Work instruction -> Look below for the line that contains "[621,332,635,343] ☐ -> [101,765,115,776] ☑" and the line that contains "[378,415,575,429] [378,438,433,448] ☐", then restate both of them and every line in between, exactly. No picture goes in the copy.

Exercise inputs ->
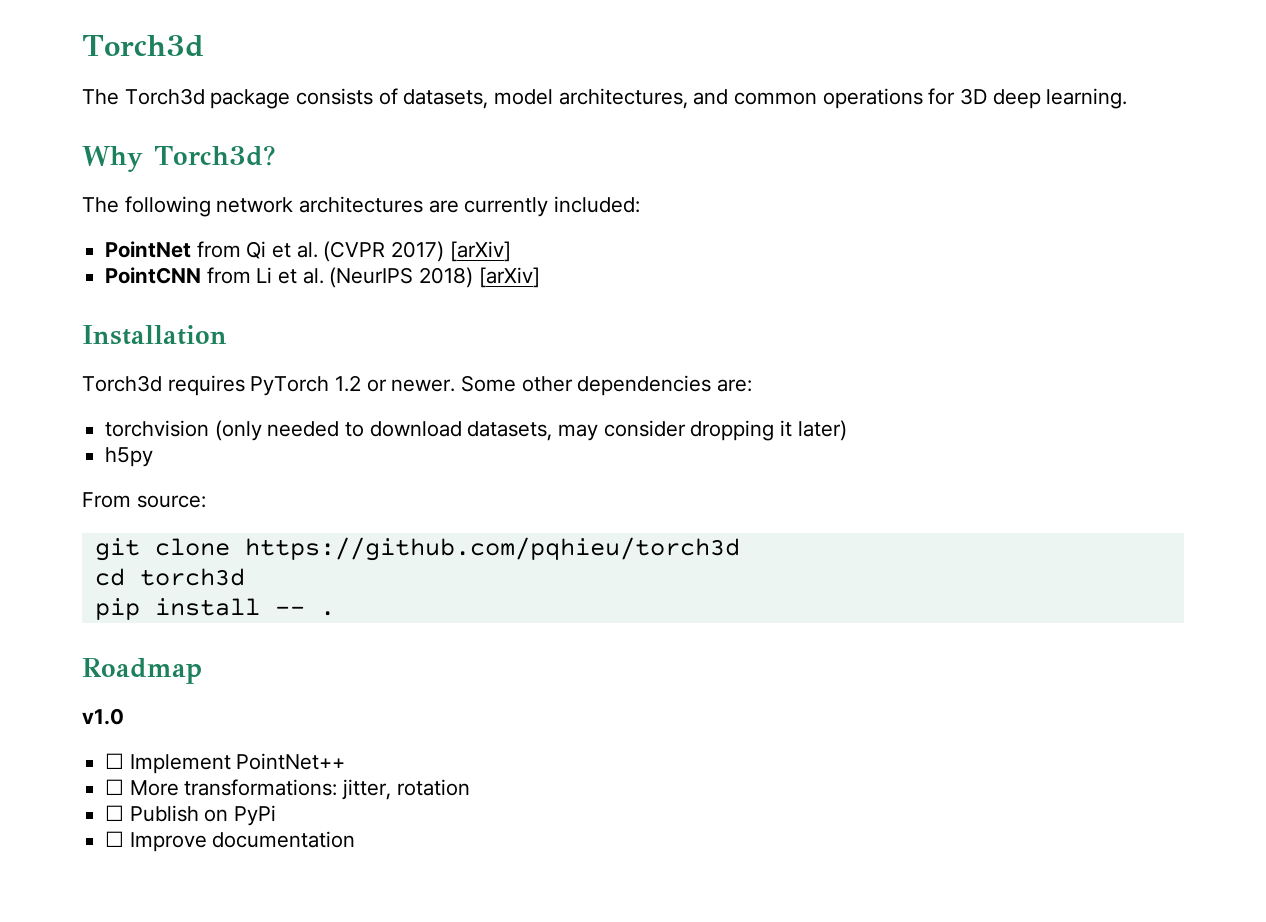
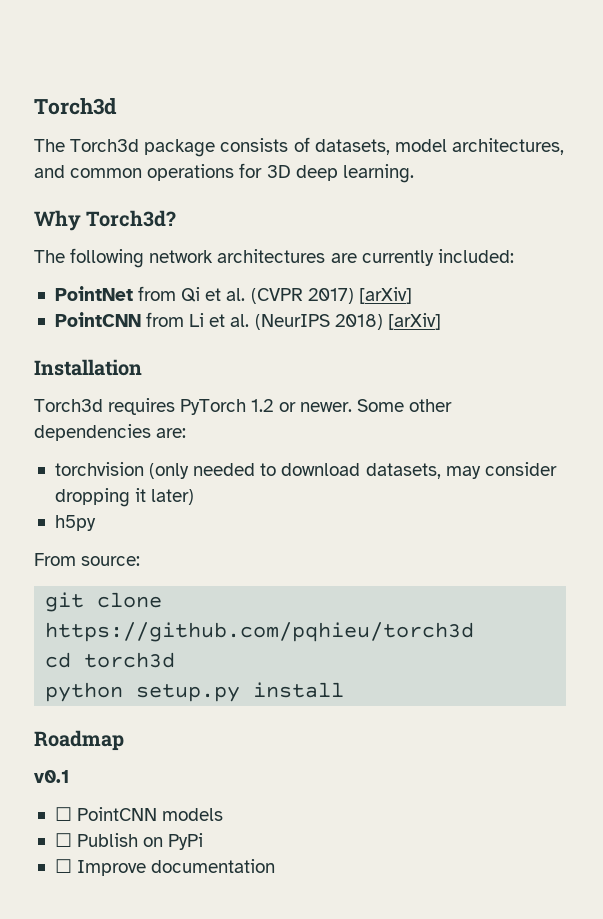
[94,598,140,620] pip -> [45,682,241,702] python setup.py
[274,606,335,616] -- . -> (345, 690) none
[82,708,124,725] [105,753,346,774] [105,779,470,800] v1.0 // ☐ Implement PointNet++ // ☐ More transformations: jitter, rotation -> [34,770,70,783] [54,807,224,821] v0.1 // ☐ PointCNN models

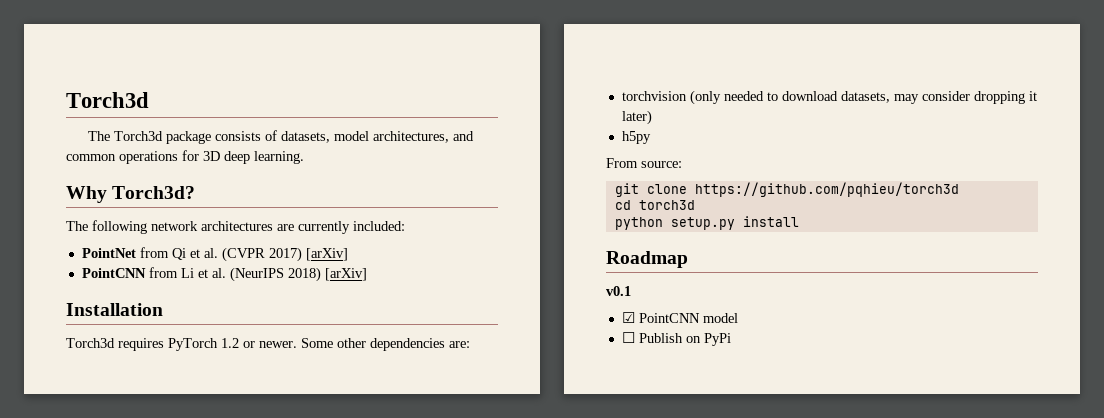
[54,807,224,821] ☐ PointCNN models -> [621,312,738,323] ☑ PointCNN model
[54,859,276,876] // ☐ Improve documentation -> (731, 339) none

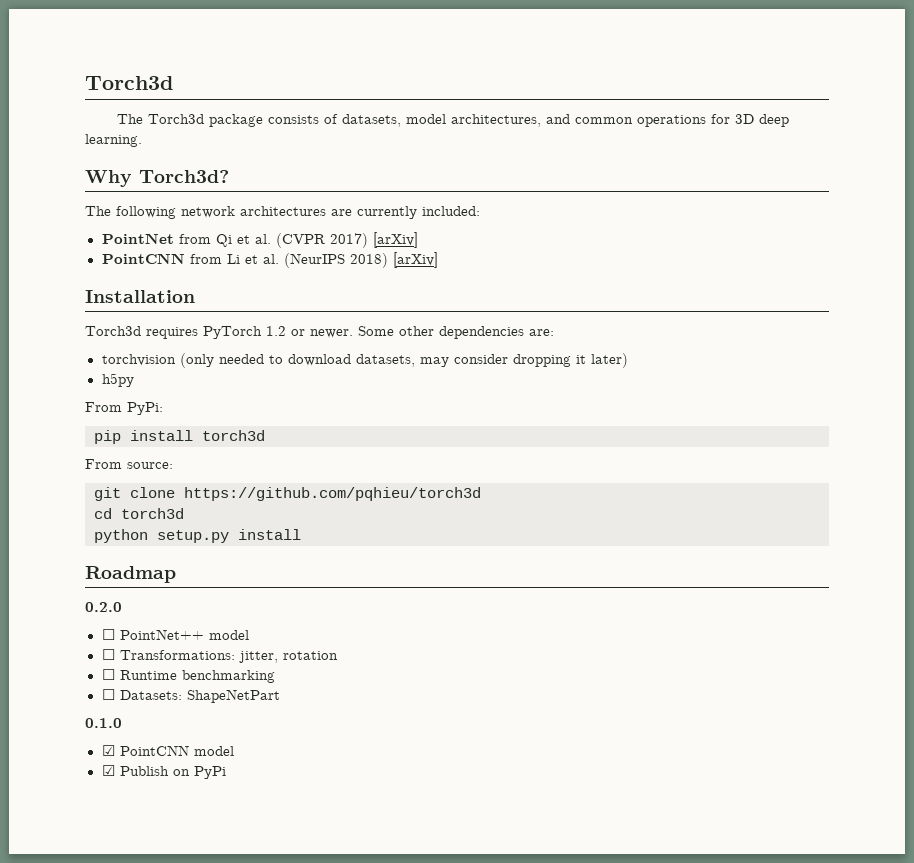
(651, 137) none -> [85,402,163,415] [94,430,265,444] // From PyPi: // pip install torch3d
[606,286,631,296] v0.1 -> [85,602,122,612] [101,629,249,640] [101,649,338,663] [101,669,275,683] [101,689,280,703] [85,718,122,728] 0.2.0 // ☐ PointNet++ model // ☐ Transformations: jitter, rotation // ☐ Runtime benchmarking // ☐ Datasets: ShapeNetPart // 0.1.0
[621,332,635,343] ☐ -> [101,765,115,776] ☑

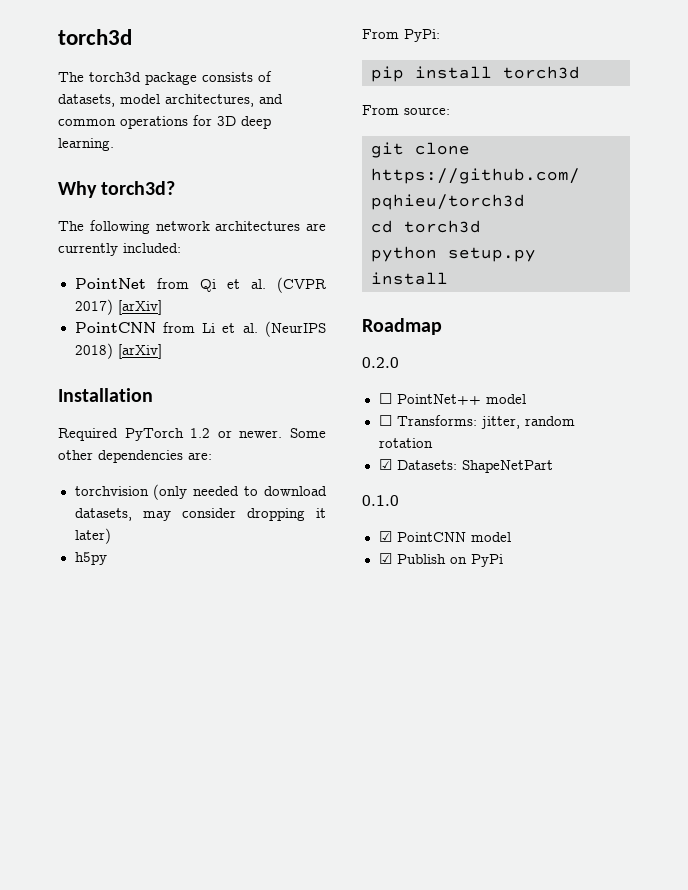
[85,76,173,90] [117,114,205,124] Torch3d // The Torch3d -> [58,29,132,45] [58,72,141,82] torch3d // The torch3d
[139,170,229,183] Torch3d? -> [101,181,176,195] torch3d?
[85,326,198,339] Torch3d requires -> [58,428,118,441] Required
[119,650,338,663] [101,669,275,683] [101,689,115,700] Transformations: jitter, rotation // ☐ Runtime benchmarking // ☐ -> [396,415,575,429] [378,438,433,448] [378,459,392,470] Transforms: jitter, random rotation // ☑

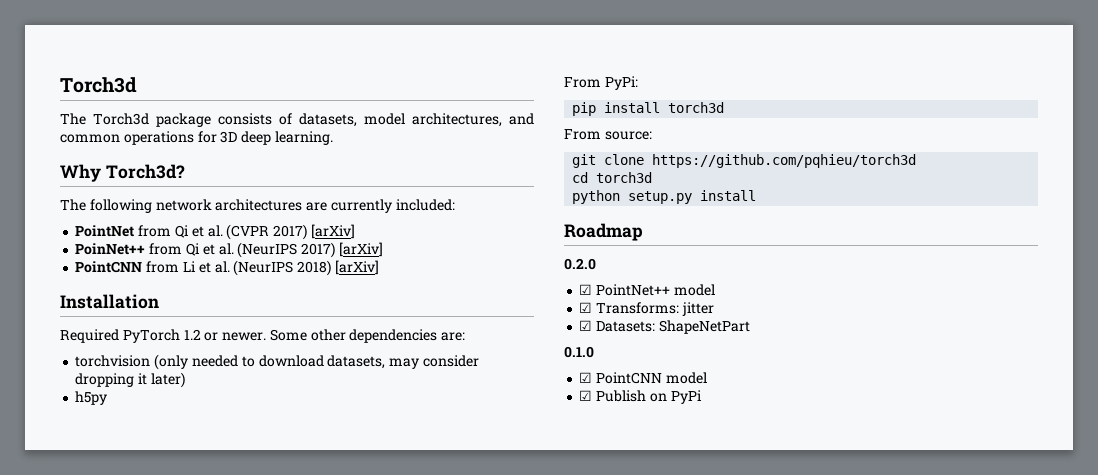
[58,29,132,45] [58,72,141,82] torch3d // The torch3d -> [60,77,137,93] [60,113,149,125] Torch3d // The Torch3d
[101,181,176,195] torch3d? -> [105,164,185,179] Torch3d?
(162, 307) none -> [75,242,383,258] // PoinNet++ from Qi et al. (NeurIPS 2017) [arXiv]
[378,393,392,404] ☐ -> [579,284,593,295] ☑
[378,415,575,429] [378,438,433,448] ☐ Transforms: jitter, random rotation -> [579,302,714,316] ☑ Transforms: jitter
--
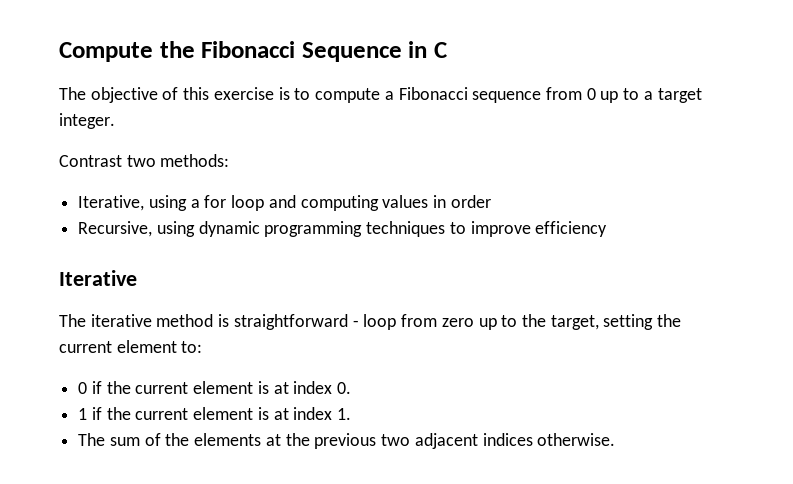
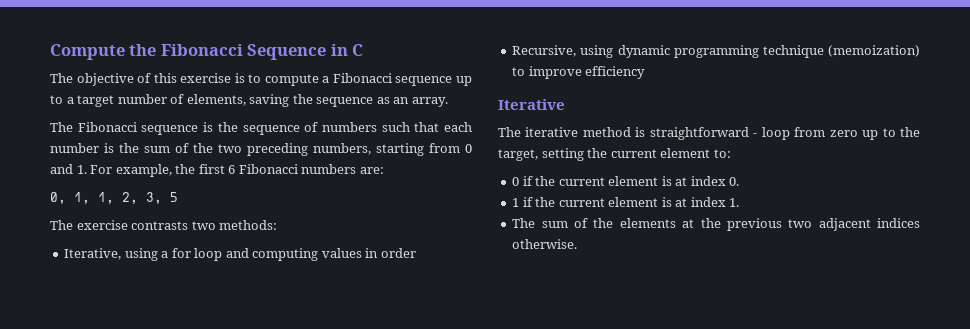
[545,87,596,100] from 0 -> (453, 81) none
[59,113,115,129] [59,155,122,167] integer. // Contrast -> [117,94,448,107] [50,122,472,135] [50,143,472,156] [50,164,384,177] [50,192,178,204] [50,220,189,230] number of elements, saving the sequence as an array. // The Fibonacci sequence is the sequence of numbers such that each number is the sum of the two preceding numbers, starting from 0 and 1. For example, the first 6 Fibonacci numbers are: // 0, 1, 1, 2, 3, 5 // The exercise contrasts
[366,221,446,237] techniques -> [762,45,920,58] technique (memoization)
* * *
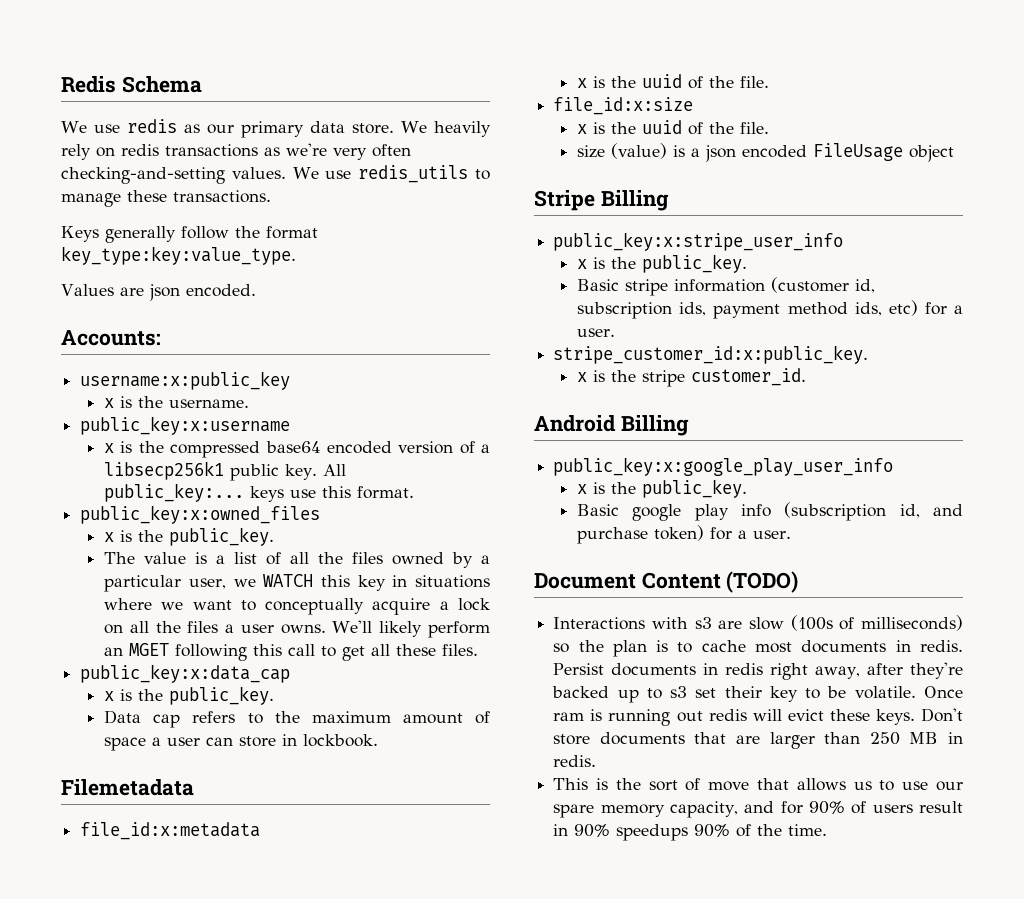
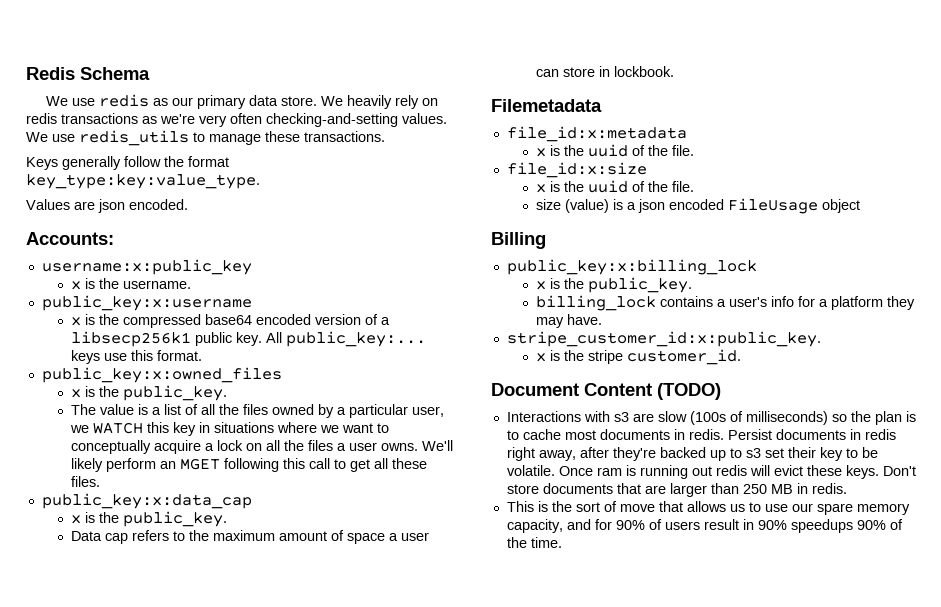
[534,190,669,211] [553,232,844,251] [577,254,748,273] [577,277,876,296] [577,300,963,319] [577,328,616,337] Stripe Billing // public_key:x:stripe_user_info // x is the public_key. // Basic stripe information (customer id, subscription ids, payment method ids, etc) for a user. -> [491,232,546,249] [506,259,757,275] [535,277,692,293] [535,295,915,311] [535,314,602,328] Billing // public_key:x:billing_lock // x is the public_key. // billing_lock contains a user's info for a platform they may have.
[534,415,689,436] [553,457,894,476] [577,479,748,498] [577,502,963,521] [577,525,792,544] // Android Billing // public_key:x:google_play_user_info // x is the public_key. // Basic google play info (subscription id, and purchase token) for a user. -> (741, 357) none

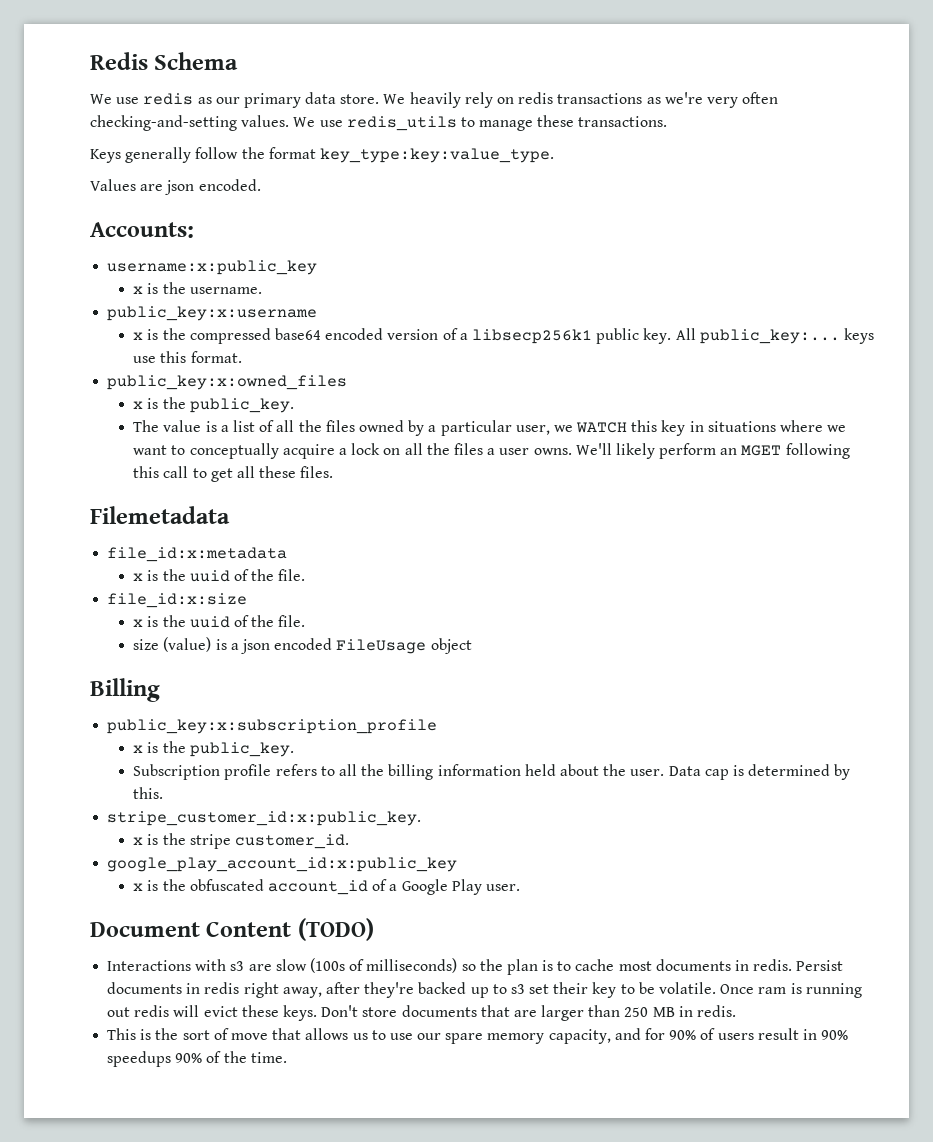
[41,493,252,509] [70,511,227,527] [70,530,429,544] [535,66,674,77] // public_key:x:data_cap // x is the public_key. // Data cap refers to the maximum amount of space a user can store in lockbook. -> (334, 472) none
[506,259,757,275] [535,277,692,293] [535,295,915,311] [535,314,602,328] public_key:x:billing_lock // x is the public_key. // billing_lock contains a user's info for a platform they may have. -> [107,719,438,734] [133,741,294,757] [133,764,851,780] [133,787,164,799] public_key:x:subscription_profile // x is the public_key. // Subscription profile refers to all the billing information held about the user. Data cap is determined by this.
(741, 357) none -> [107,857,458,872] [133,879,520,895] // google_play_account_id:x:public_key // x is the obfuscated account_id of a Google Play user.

Task solution ->
[621,332,635,343] ☐ -> [101,765,115,776] ☑

[85,76,173,90] [117,114,205,124] Torch3d // The Torch3d -> [58,29,132,45] [58,72,141,82] torch3d // The torch3d
[139,170,229,183] Torch3d? -> [101,181,176,195] torch3d?
[85,326,198,339] Torch3d requires -> [58,428,118,441] Required
[119,650,338,663] [101,669,275,683] [101,689,115,700] Transformations: jitter, rotation // ☐ Runtime benchmarking // ☐ -> [396,415,575,429] [378,438,433,448] [378,459,392,470] Transforms: jitter, random rotation // ☑

[58,29,132,45] [58,72,141,82] torch3d // The torch3d -> [60,77,137,93] [60,113,149,125] Torch3d // The Torch3d
[101,181,176,195] torch3d? -> [105,164,185,179] Torch3d?
(162, 307) none -> [75,242,383,258] // PoinNet++ from Qi et al. (NeurIPS 2017) [arXiv]
[378,393,392,404] ☐ -> [579,284,593,295] ☑
[378,415,575,429] [378,438,433,448] ☐ Transforms: jitter, random rotation -> [579,302,714,316] ☑ Transforms: jitter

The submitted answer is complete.